Time is muscle. Open the vessel. Get that blood to the muscle.
Except that when the vessel re-opens, and blood returns to the tissue (“reperfusion”), further injury can occur.
Reperfusion injury may account for up to half of the dead heart muscle left by a heart attack, but you can’t very well NOT open the artery. What to do?
We know some of the biochemistry behind this process. As blood reinfuses hypoxic tissue, toxic substances including free oxygen radicals are released. Also, an inflammatory response is set off as the immune system responds to dead or dying tissue. All this leads to killing heart cells that didn’t die from the original injury. Medical scientists, being pretty smart, have tried various free radical scavengers, anti-inflammatories, and other substances to try to reduce reperfusion injury, without good results. So more smarts were brought to bear.
It had been discovered in the laboratory that a final common event in cell death related to reperfusion is the opening of a pore in the membrane of mitochondria. This pore is called the “mitochondrial permeability-transfer pore”, but I’m sticking to “pore”. Mitochondria are the energy factories of cells, and when these pores are stuck open, all that good energy juice leaks out (OK, really, the membrane depolarizes leading to de-coupling of oxidative phosphorylation, the mitochondria become depleted of ATP and the cell dies—I’m sticking with “pore opens, cell dies”).
How does one close a pore whose diameter is the size of a few thousand atoms?

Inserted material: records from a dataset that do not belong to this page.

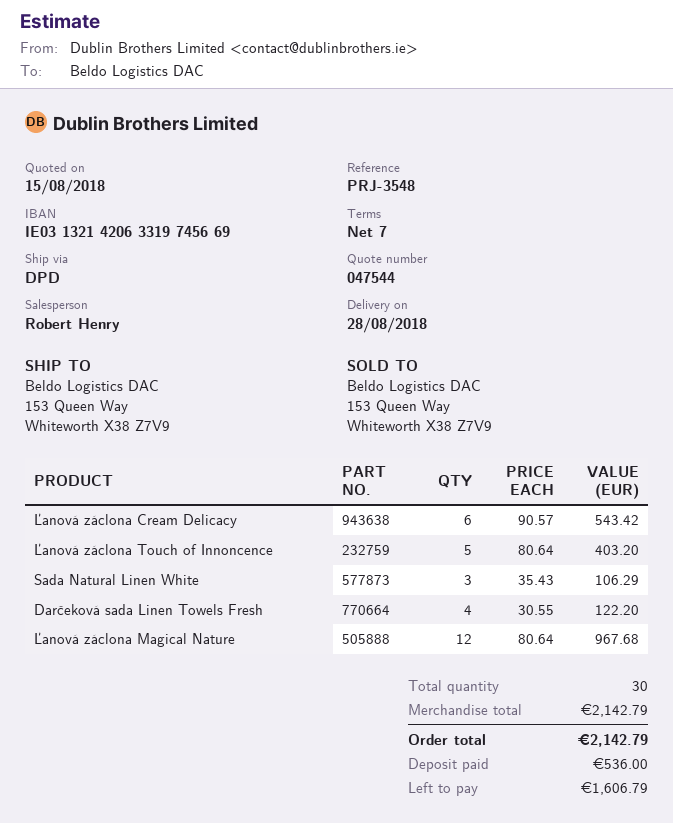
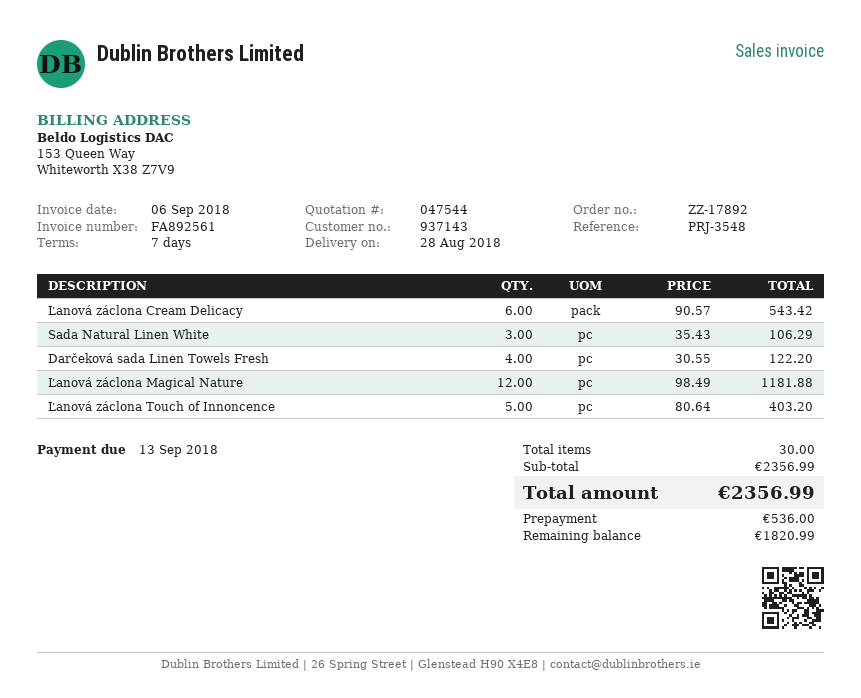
Ľanová záclona Magical Nature: 12 x 80.64 = 967.68 -> 12 x 98.49 = 1181.88
subtotal: 2142.79 -> 2356.99
total: 2142.79 -> 2356.99
balance: 1606.79 -> 1820.99

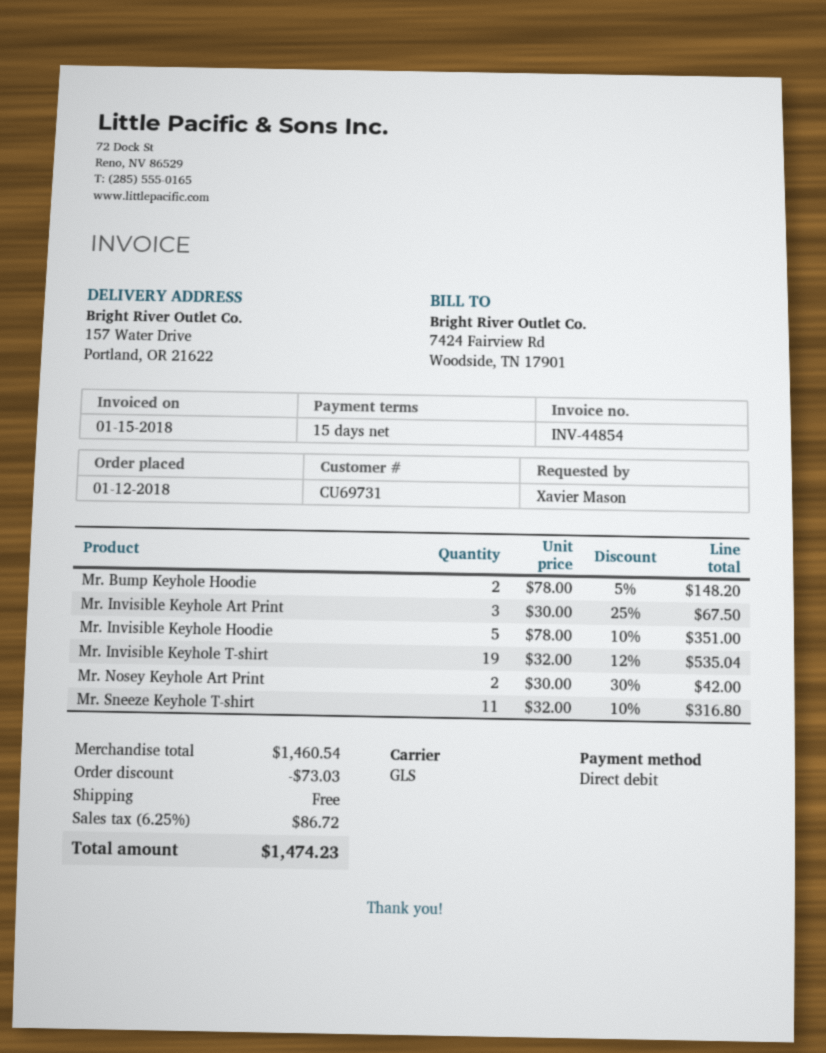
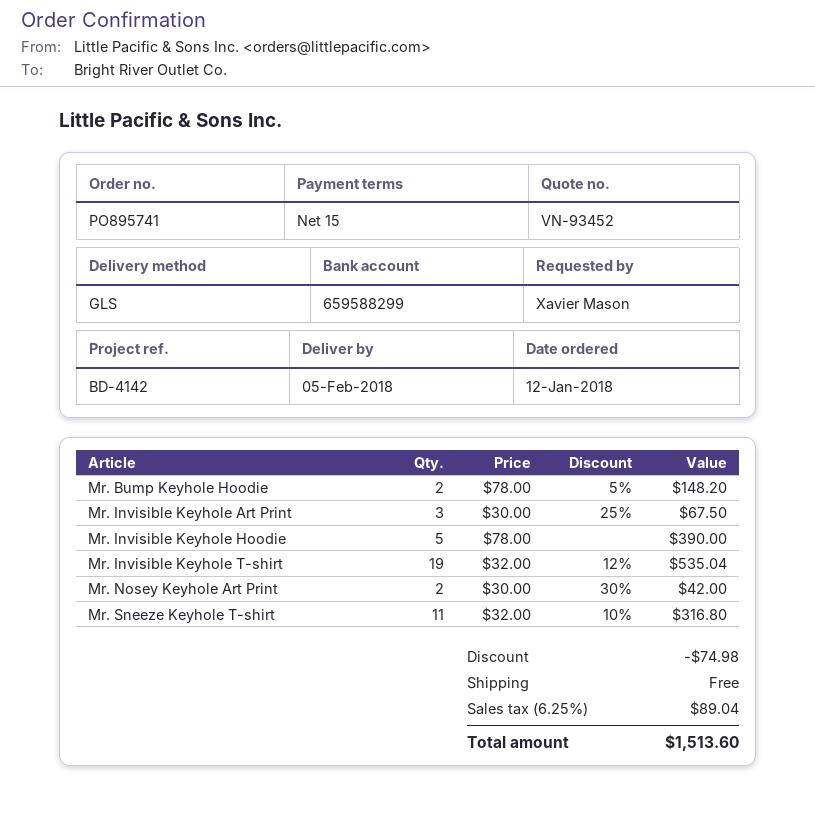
Mr. Invisible Keyhole Hoodie: 5 x 78.00 - 10% = 351.00 -> 5 x 78.00 = 390.00
discount: 73.03 -> 74.98
tax: 6.25% = 86.72 -> 6.25% = 89.04
total: 1474.23 -> 1513.60

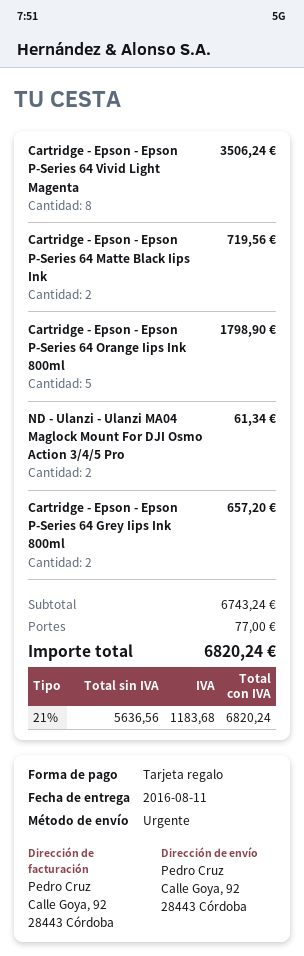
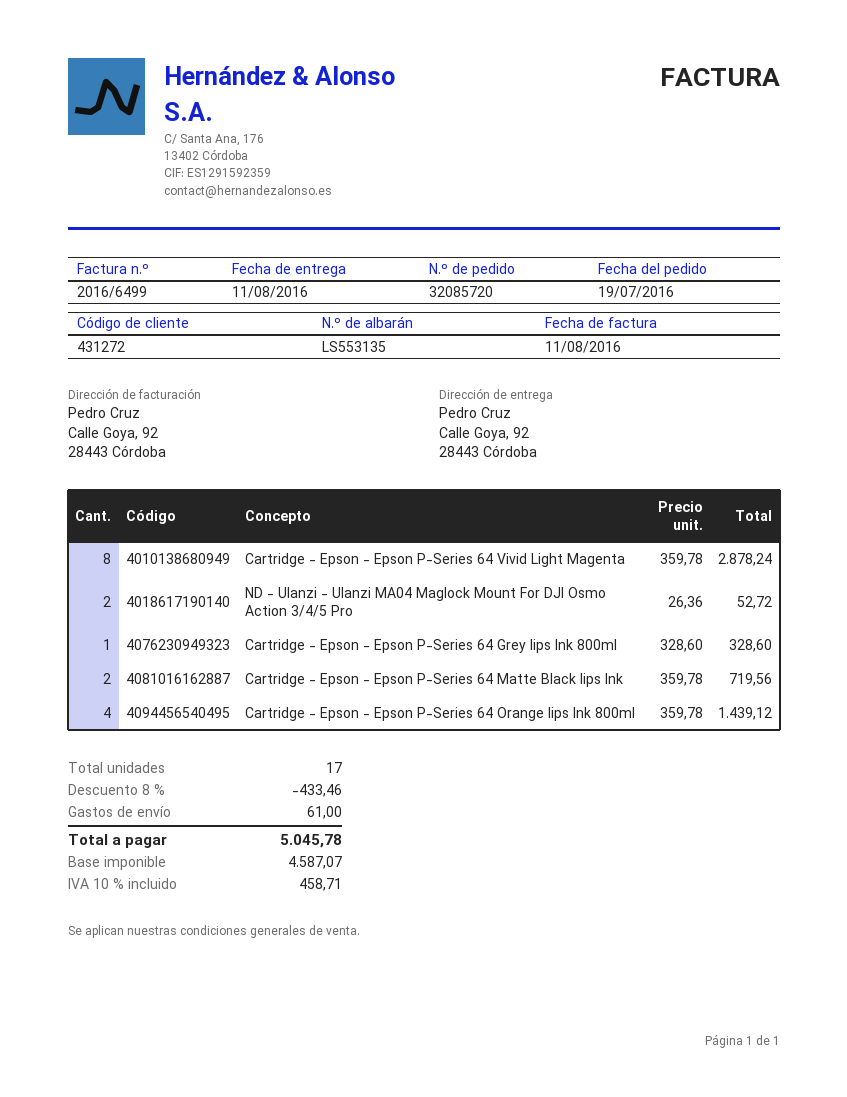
Cartridge - Epson - Epson P-Series 64 Vivid Light Magenta: 8 for 3506.24 -> 8 for 2878.24
Cartridge - Epson - Epson P-Series 64 Orange Iips Ink 800ml: 5 for 1798.90 -> 4 for 1439.12
ND - Ulanzi - Ulanzi MA04 Maglock Mount For DJI Osmo Action 3/4/5 Pro: 2 for 61.34 -> 2 for 52.72
Cartridge - Epson - Epson P-Series 64 Grey Iips Ink 800ml: 2 for 657.20 -> 1 for 328.60
discount: none -> 8% = 433.46
shipping: 77.00 -> 61.00
net: 5636.56 -> 4587.07
tax: 21% = 1183.68 -> 10% = 458.71
total: 6820.24 -> 5045.78

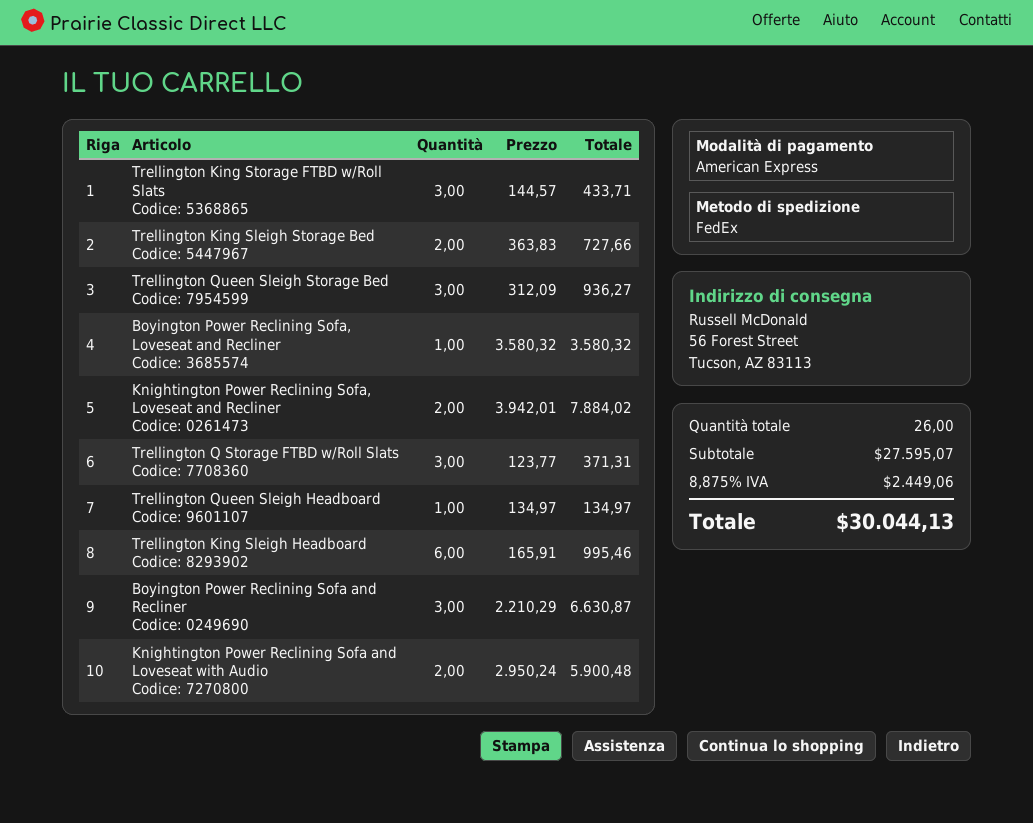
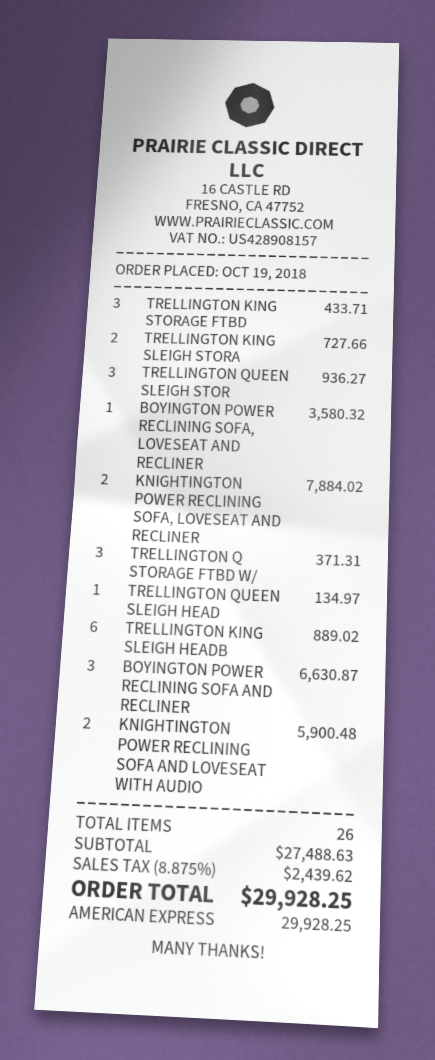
Trellington King Sleigh Headboard: 6 for 995.46 -> 6 for 889.02
subtotal: 27595.07 -> 27488.63
tax: 8.875% = 2449.06 -> 8.875% = 2439.62
total: 30044.13 -> 29928.25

Another laboratory discovery found that a common immunosuppressant drug used to prevent organ transplant rejection and to treat other immune illnesses (cyclosporine) just happens to block that little pore.
Animal studies showed that this drug might help prevent reperfusion injury.
Some cardiologists in France decided to do a small pilot study on humans as a “proof-of-concept”; they asked if a dose of cyclosporine before opening the artery might help prevent reperfusion injury. By some measures, the drug seemed to reduce the area of injury.
I love science. Clinical problem meets basic science idea; idea is tested in lab, then in animal model. Then, idea is tested in small group of people to check for plausibility.
Next will probably be larger scale trials.
Science is hard, but it beats the alternative every time.
Piot, C., et al, . (2008). Effect of Cyclosporine on Reperfusion Injury in Acute Myocardial Infarction. New England Journal of Medicine, 359(5), 473-481.